All entries below are to be returned exactly, with pictures left out.
**** DATASET RECORDS ****
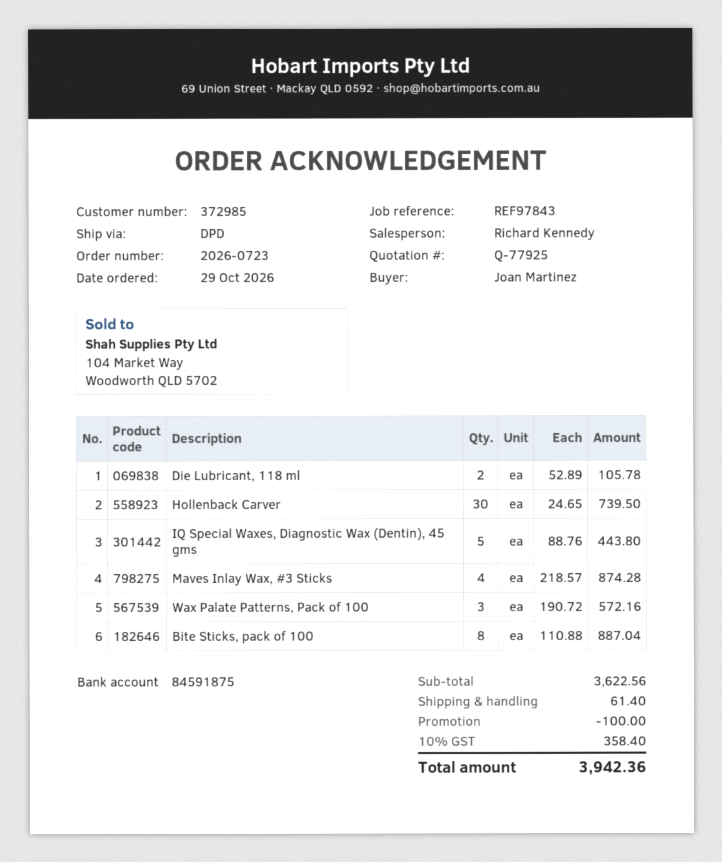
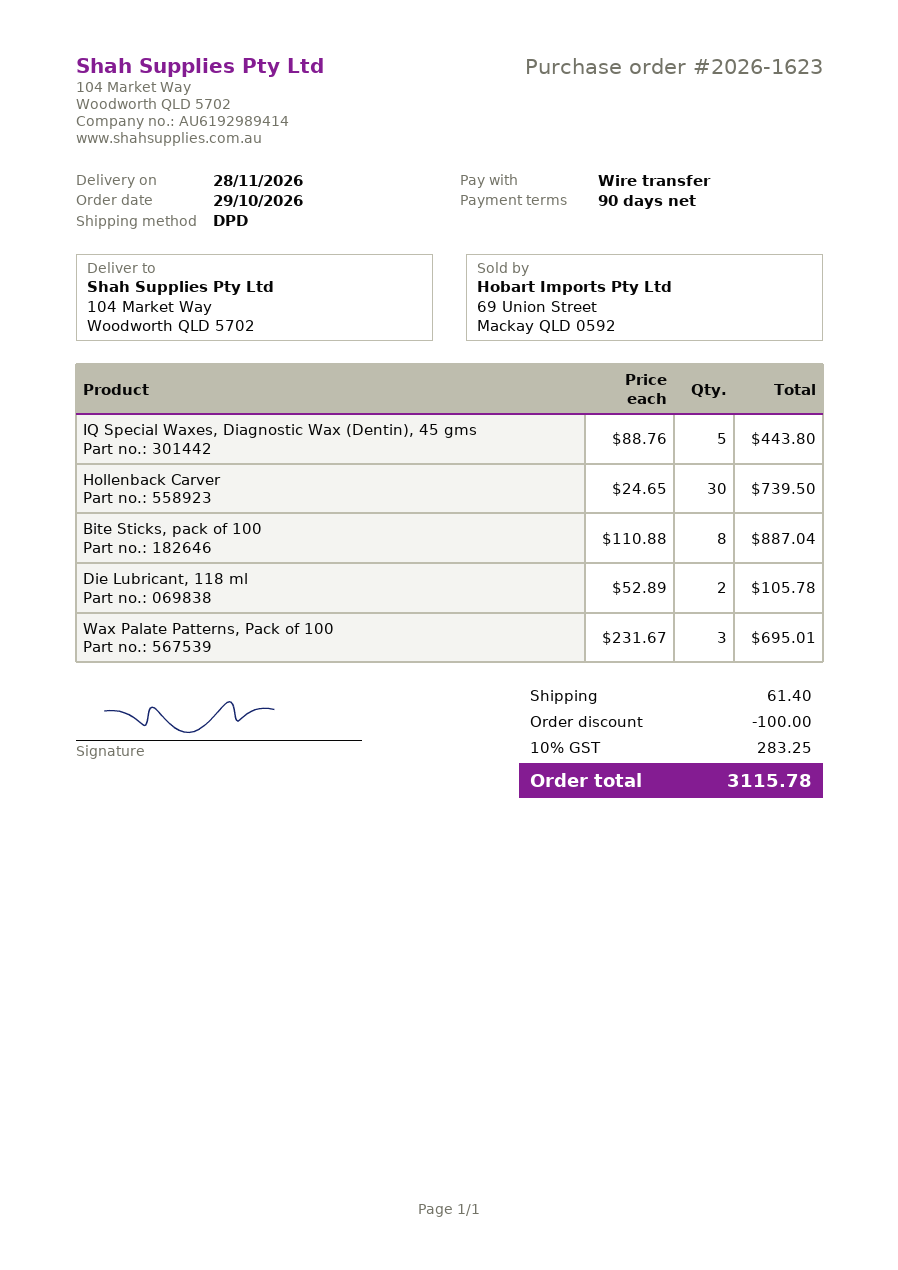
order number: 2026-0723 -> 2026-1623
Maves Inlay Wax, #3 Sticks: 4 x 218.57 = 874.28 -> none
Wax Palate Patterns, Pack of 100: 3 x 190.72 = 572.16 -> 3 x 231.67 = 695.01
tax: 10% = 358.40 -> 10% = 283.25
total: 3942.36 -> 3115.78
****
COMPLETED TASK
order number: 2026-0723 -> 2026-1623
Maves Inlay Wax, #3 Sticks: 4 x 218.57 = 874.28 -> none
Wax Palate Patterns, Pack of 100: 3 x 190.72 = 572.16 -> 3 x 231.67 = 695.01
tax: 10% = 358.40 -> 10% = 283.25
total: 3942.36 -> 3115.78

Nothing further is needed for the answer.